Supplied records —
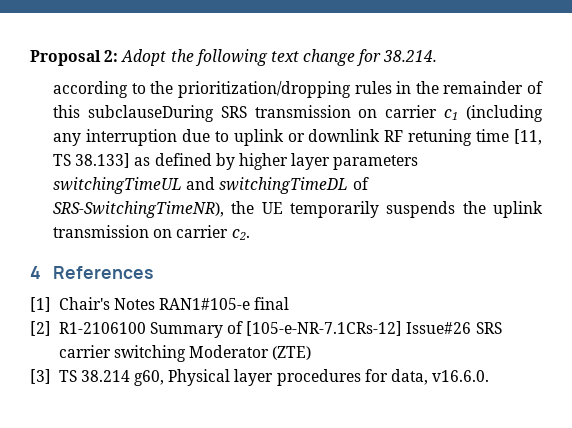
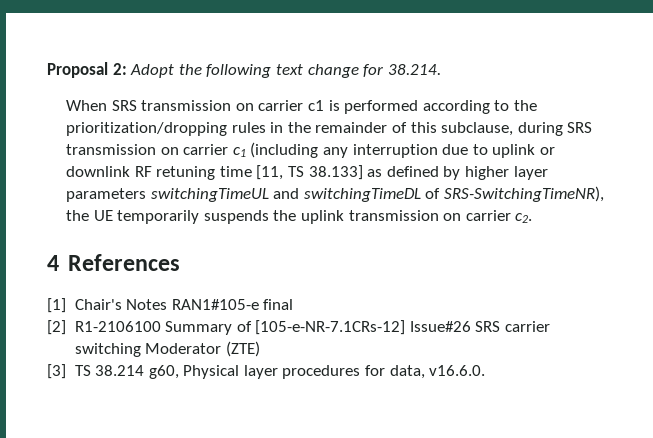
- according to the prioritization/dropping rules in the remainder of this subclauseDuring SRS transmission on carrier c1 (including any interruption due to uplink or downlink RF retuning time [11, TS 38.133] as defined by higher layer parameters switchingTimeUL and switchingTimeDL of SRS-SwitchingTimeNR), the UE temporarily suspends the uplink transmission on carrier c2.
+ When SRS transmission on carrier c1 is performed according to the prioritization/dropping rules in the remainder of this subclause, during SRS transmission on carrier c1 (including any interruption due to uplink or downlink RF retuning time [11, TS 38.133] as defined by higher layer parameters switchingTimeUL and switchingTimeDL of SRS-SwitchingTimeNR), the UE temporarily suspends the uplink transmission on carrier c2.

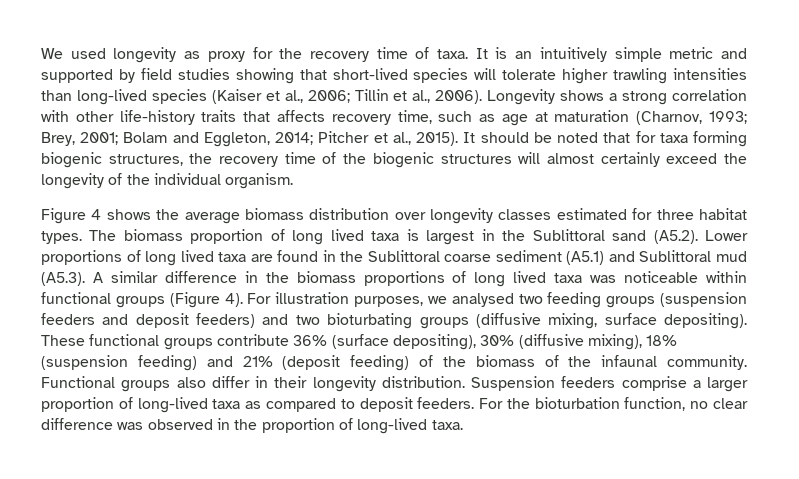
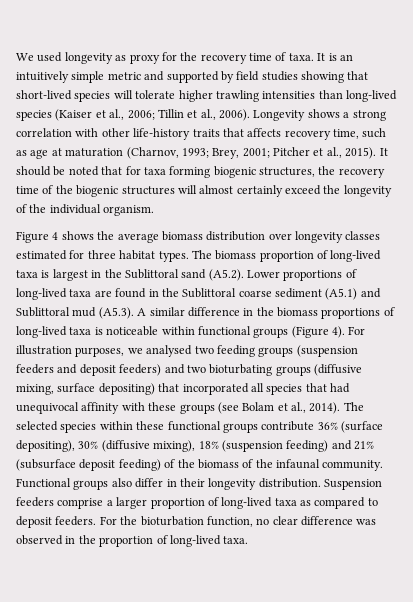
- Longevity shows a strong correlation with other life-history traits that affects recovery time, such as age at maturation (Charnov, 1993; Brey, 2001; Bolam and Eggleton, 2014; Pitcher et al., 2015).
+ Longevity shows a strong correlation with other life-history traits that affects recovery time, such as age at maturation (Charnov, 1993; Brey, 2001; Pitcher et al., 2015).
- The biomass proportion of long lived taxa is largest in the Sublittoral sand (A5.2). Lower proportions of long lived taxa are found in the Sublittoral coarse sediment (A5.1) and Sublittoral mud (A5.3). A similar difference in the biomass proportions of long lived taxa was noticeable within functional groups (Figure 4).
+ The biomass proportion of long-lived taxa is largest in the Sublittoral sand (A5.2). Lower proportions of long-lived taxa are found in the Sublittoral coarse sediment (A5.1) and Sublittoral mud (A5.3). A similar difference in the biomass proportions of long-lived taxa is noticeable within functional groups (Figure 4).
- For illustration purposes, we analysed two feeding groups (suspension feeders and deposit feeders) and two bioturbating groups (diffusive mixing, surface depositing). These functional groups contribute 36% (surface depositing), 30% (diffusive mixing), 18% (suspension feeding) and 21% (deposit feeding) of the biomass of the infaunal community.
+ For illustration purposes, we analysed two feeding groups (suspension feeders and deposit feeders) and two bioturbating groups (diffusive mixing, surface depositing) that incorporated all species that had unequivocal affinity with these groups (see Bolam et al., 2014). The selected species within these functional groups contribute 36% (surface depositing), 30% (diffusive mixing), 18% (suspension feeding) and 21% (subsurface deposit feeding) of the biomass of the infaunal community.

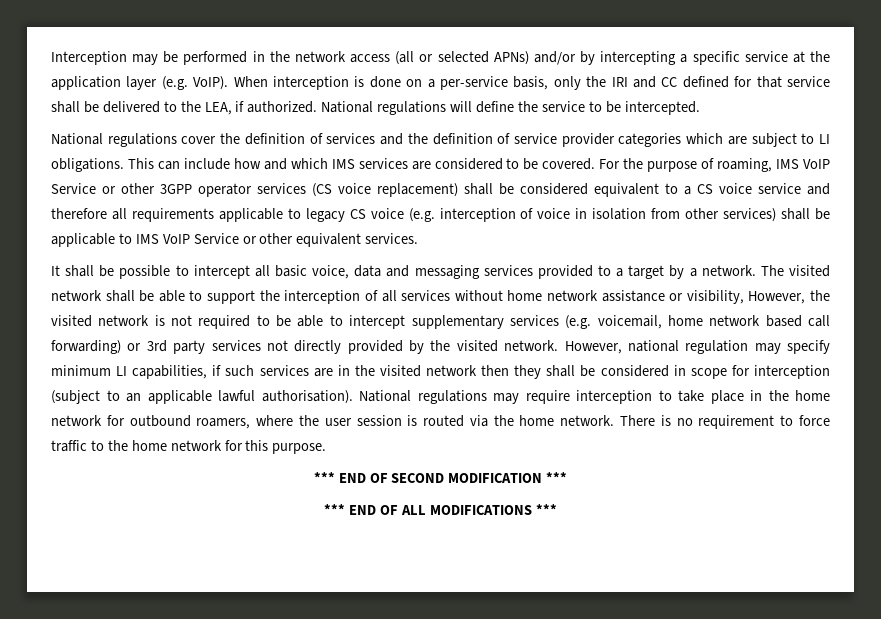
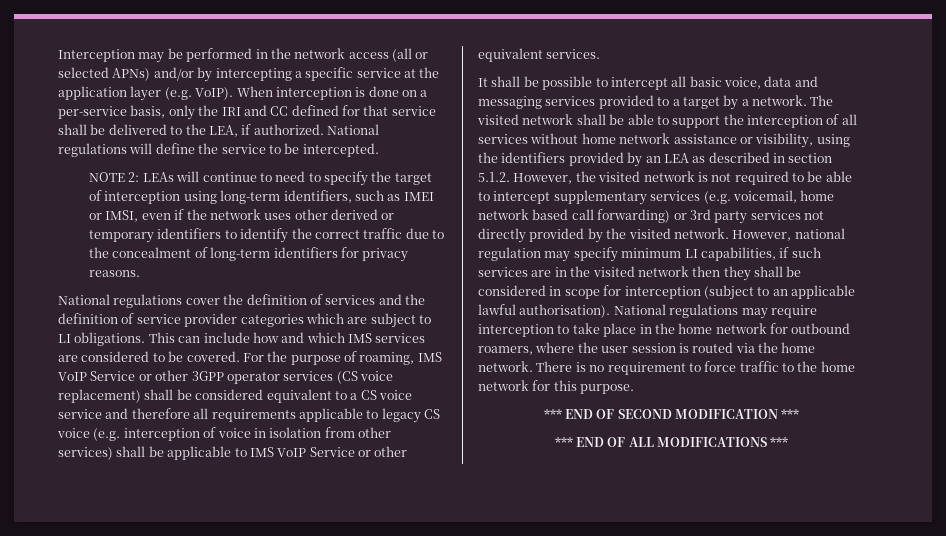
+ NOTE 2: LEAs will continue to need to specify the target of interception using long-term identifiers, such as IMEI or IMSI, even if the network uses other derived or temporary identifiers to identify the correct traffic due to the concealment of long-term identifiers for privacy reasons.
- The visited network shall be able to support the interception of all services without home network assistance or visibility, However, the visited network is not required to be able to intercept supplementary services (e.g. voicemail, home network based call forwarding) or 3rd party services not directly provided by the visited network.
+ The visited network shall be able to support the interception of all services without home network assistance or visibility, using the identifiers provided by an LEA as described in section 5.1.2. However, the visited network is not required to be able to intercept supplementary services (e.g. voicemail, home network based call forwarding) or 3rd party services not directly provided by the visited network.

Task —
Without any pictures, output exactly the lines from the start of the material through the line that contains "When SRS transmission", and only those.

Task answer —
- according to the prioritization/dropping rules in the remainder of this subclauseDuring SRS transmission on carrier c1 (including any interruption due to uplink or downlink RF retuning time [11, TS 38.133] as defined by higher layer parameters switchingTimeUL and switchingTimeDL of SRS-SwitchingTimeNR), the UE temporarily suspends the uplink transmission on carrier c2.
+ When SRS transmission on carrier c1 is performed according to the prioritization/dropping rules in the remainder of this subclause, during SRS transmission on carrier c1 (including any interruption due to uplink or downlink RF retuning time [11, TS 38.133] as defined by higher layer parameters switchingTimeUL and switchingTimeDL of SRS-SwitchingTimeNR), the UE temporarily suspends the uplink transmission on carrier c2.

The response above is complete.